Нам принесли лазанью. Она оказалась более чем съедобной. Даже Фитцсимонс-Росс был впечатлен.

— Чертовски недурно. Странно, и почему я раньше обходил стороной это заведение?

— Возможно, потому, что в твоей жизни уже достаточно турок.

— Ой-ой-ой, какие же мы суки.

— Ты так и не объяснил мне, как тебе удается работать под героином.

Как дьявольское зелье поработило меня? Тебе надо писать бульварные романы, Томми-бой. Скажем, «Исповедь голубого наркомана».

— Считай, что название у меня уже есть.

— Так вот, я попробовал герыч вскоре после того, как переселился в эти края.
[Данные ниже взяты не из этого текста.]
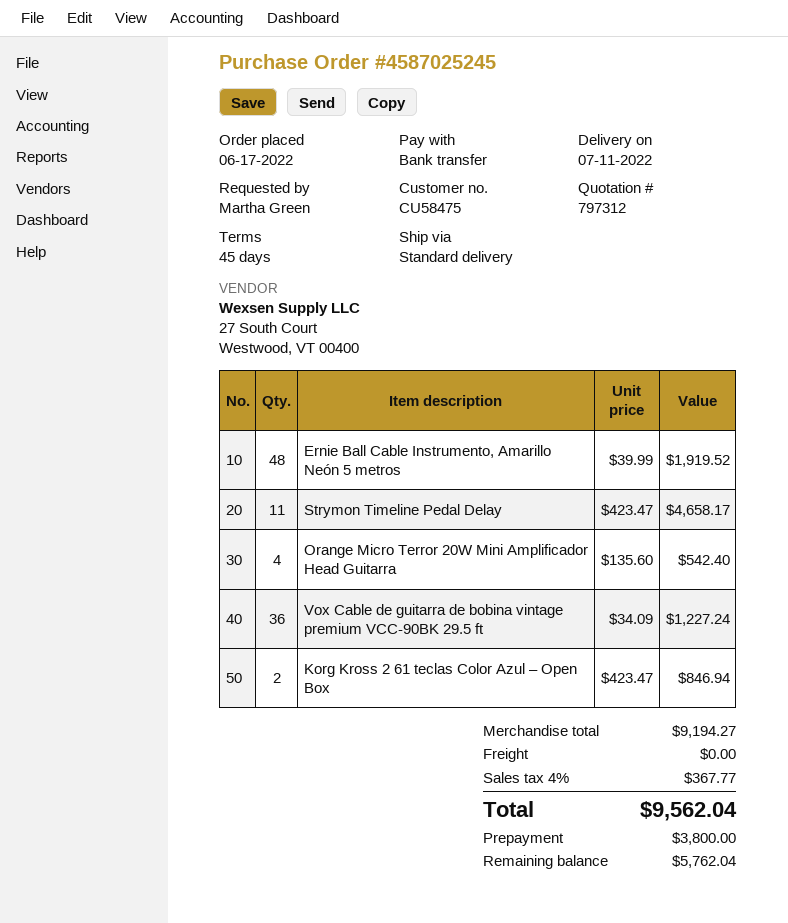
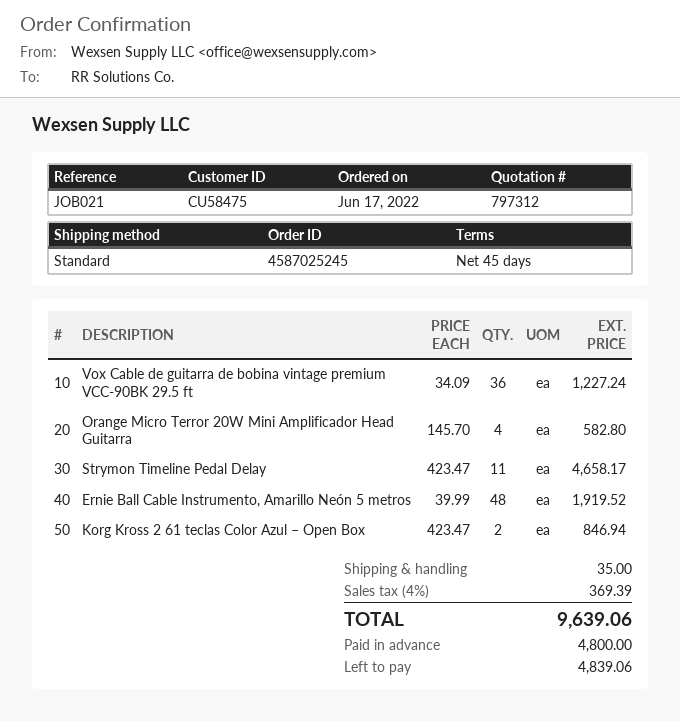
Orange Micro Terror 20W Mini Amplificador Head Guitarra: 4 x 135.60 = 542.40 -> 4 x 145.70 = 582.80
shipping: 0.00 -> 35.00
tax: 4% = 367.77 -> 4% = 369.39
total: 9562.04 -> 9639.06
deposit: 3800.00 -> 4800.00
balance: 5762.04 -> 4839.06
Поначалу покуривал, а потом один байкер, Мартин, с которым я тогда путался, посадил меня на иглу. Когда меня впервые накрыло… о, это было нечто. В общем, и объяснять не надо, почему на эту дрянь так подсаживаются. Короче, я стал колоться в восьмидесятом. И наверное, мне стоит преклонить колена перед моим отцом, который, хоть и не смог удержаться в гордом звании сквайра, все-таки успел внушить мне, что надо держать марку. Ты можешь пустить по ветру семейное состояние, можешь убить все, что тебе дорого, но никогда, никогда не показывайся на людях в неотутюженных брюках и стоптанных башмаках. Как бы то ни было — спасибо папе, — я был весьма щепетилен в том, что касается наркоманской гигиены. Я никогда не пользовался чужой иглой. Что, как выяснилось, спасло мне жизнь, а вот бедному Мартину — нет, потому что он не был таким же щепетильным, как я. Я имею в виду чуму, конечно. Она отняла у меня добрых два десятка друзей, и не только здесь. Ну и потом, я всегда занимал жесткую позицию — позволю себе каламбур, — когда дело касалось презервативов. Так что, папа, Vielen Dank [25] . Ты превратил меня в точную копию самого себя — и, сам того не сознавая, спас мне жизнь.

— Когда умер твой отец?

— Три года назад. Цирроз печени, не сказать, что это в порядке вещей для графства Уиклоу.

— Вы с ним были близки?

— О да, хотя он не одобрял моих сексуальных предпочтений. Но, надо отдать ему должное, он действительно ценил меня как художника. В последний год своей жизни — а ему было всего пятьдесят восемь, когда он покинул этот мир, — отец очень старался… как бы это сказать… искупить вину за все свои абсурдные выходки и оскорбления, прегрешения и деградацию. К тому времени моя мать — чистокровная англичанка и эталон холодной стервозности — уже бросила его. Практически нищий, он жил в сторожке в поместье своего давнего приятеля в Раундстоуне. Когда врачи сказали, что жить ему осталось месяца три, не больше, он написал мне сюда, в Берлин, и попросил «приехать домой», чтобы «поддержать его в трудную минуту». Что я и сделал — благо, в Дублине жил мой приятель-художник, у которого в городе был знакомый, поставлявший мне героин. Разумеется, я не посвящал своего умирающего отца в такие подробности. Опять же, если бы он узнал о моей слабости, думаю, он бы скорее огорчился, чем пришел в ярость. Что ни говори, а отец был славным парнем, который просто хотел любить и быть любимым. Но вот любовь как раз и обошла его стороной. Собственно, как и большинство из нас.

Он затушил сигарету и тотчас закурил снова.

— Ты никогда не был влюблен? — спросил я.

— Всего-то раз десять. А ты?

Я задумался, пытаясь сообразить. И это меня обеспокоило.

— Твое молчание красноречивее всяких слов, — сказал Фитцсимонс-Росс.

— Была одна женщина, которая очень любила меня.